Cisco will "Erlebnisse schaffen"
Der US-Netzwerkausrüster Cisco will künftig auch verstärkt auf Kommunikations- und Kollaborationslösungen für Endnutzer setzen.
In der Vergangenheit wurde Cisco meist mit technologischen Lösungen für Netzwerke [Routing & Switches] in Verbindung gebracht. Künftig will der Netzwerkausrüster jedoch auch mit Lösungen für Endnutzer punkten. "Nicht nur im Schaltschrank und präsenter beim Endnutzer" heißt die neue Ausrichtung.
"Human network"
Als ein erster Schritt dazu hat die Österreich-Tochter des US-Unternehmens Donnerstagabend seine Vision für ein "human network" vorgestellt. Cisco wolle "Erlebnisse schaffen", sagte Carlo Wolf, General Manager Cisco Austria und Managing Director Alpine Region.
Daher setze man auf die Kommunikation und Zusammenarbeit von Endnutzern [mass collaboration].

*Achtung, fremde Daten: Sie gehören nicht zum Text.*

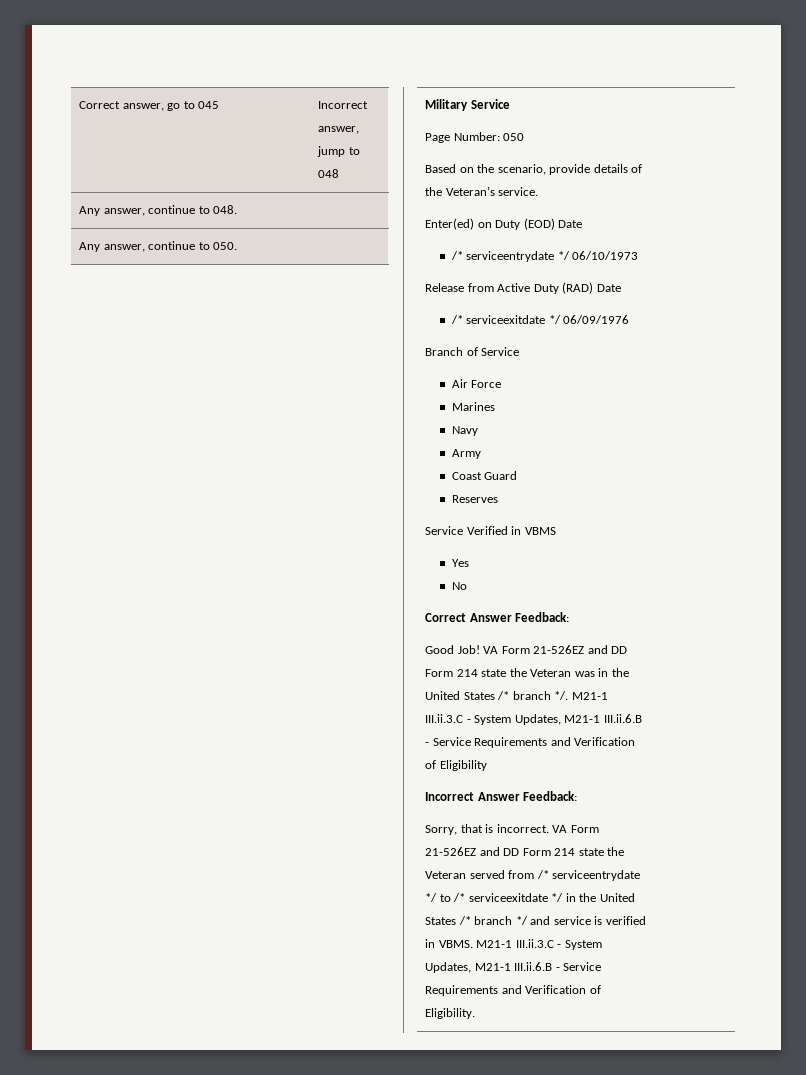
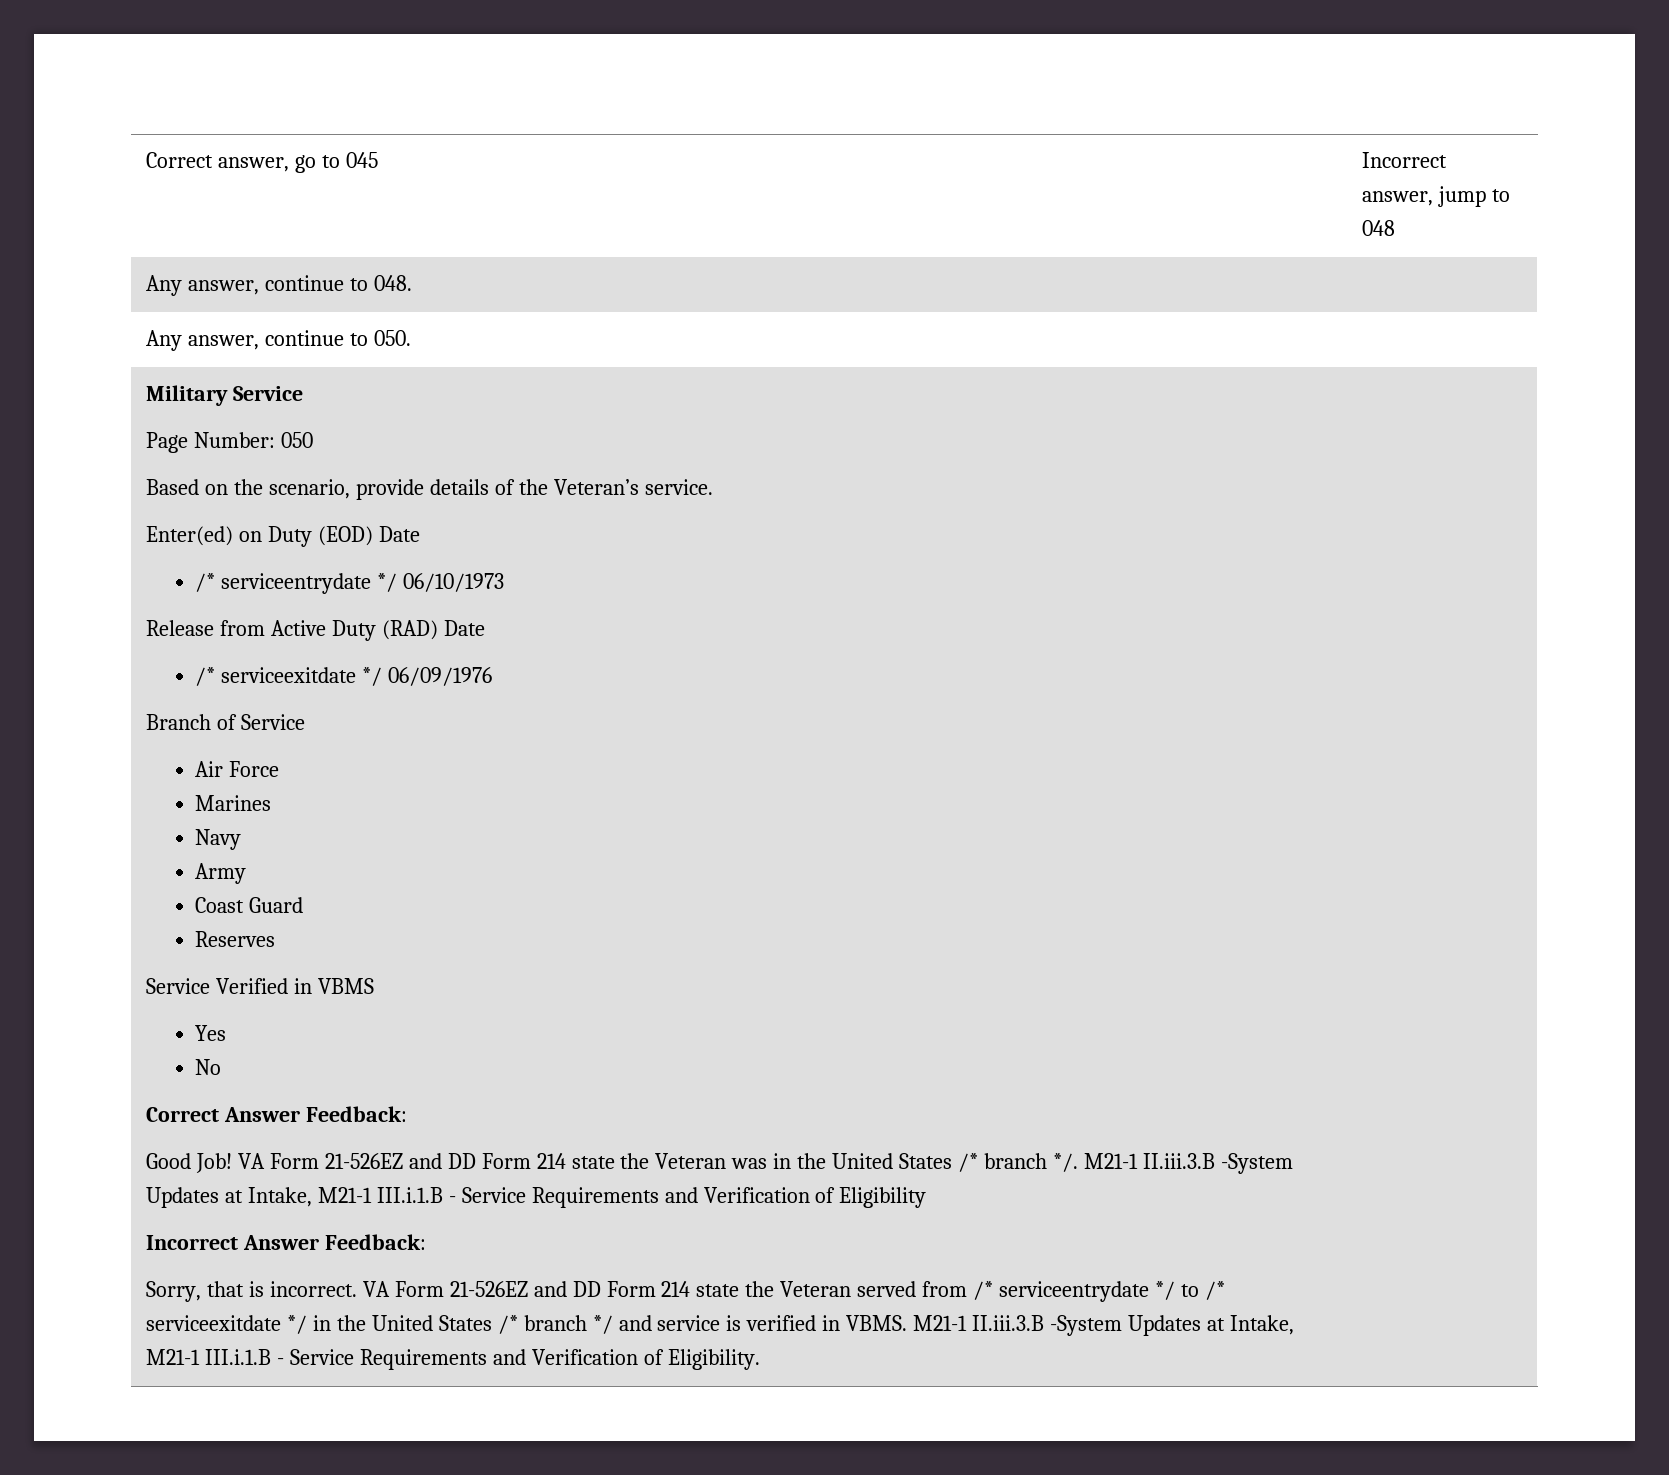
- M21-1 III.ii.3.C - System Updates, M21-1 III.ii.6.B - Service Requirements and Verification of Eligibility
+ M21-1 II.iii.3.B -System Updates at Intake, M21-1 III.i.1.B - Service Requirements and Verification of Eligibility
- M21-1 III.ii.3.C - System Updates, M21-1 III.ii.6.B - Service Requirements and Verification of Eligibility.
+ M21-1 II.iii.3.B -System Updates at Intake, M21-1 III.i.1.B - Service Requirements and Verification of Eligibility.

Diese Bestrebungen spiegeln sich auch in Zukäufen von Cisco wieder.
"Erste Früchte"
Die neue Ausrichtung auf Endkunden zeige schon erste Früchte. Mit "TelePresence", das Wolf nicht als Videokonferenzsystem verstanden wissen will, wurde ein neuer Weg bei der Abhaltung virtueller Meetings begangen. Hier seien [fast] alle Komponenten - auch FlatScreens, Mikrofone - von Cisco selbst entwickelt worden.
Eine weitere jüngere Innovation ist "IPICS", wo die Zusammenführung von verschiedenen Funktechnologien vor allem für Einsatzorganisationen von Interesse sein könnte.
Zwar dominiert die Ausrüstung von Netzwerken mit rund 70,4 Prozent noch immer das Cisco-Geschäft. Für die neuen Geschäftsfelder sieht Wolf jedoch hohe Wachstumsraten. So soll etwa der Bereich "unified communication" im europäischen Raum in den nächsten Jahren um 40 Prozent wachsen.
Cisco hat im zweiten Geschäftsquartal bei einem Umsatz von 8,4 Milliarden Dollar einen Gewinn von 1,9 Milliarden Dollar [1,47 Mrd. Euro] erzielt.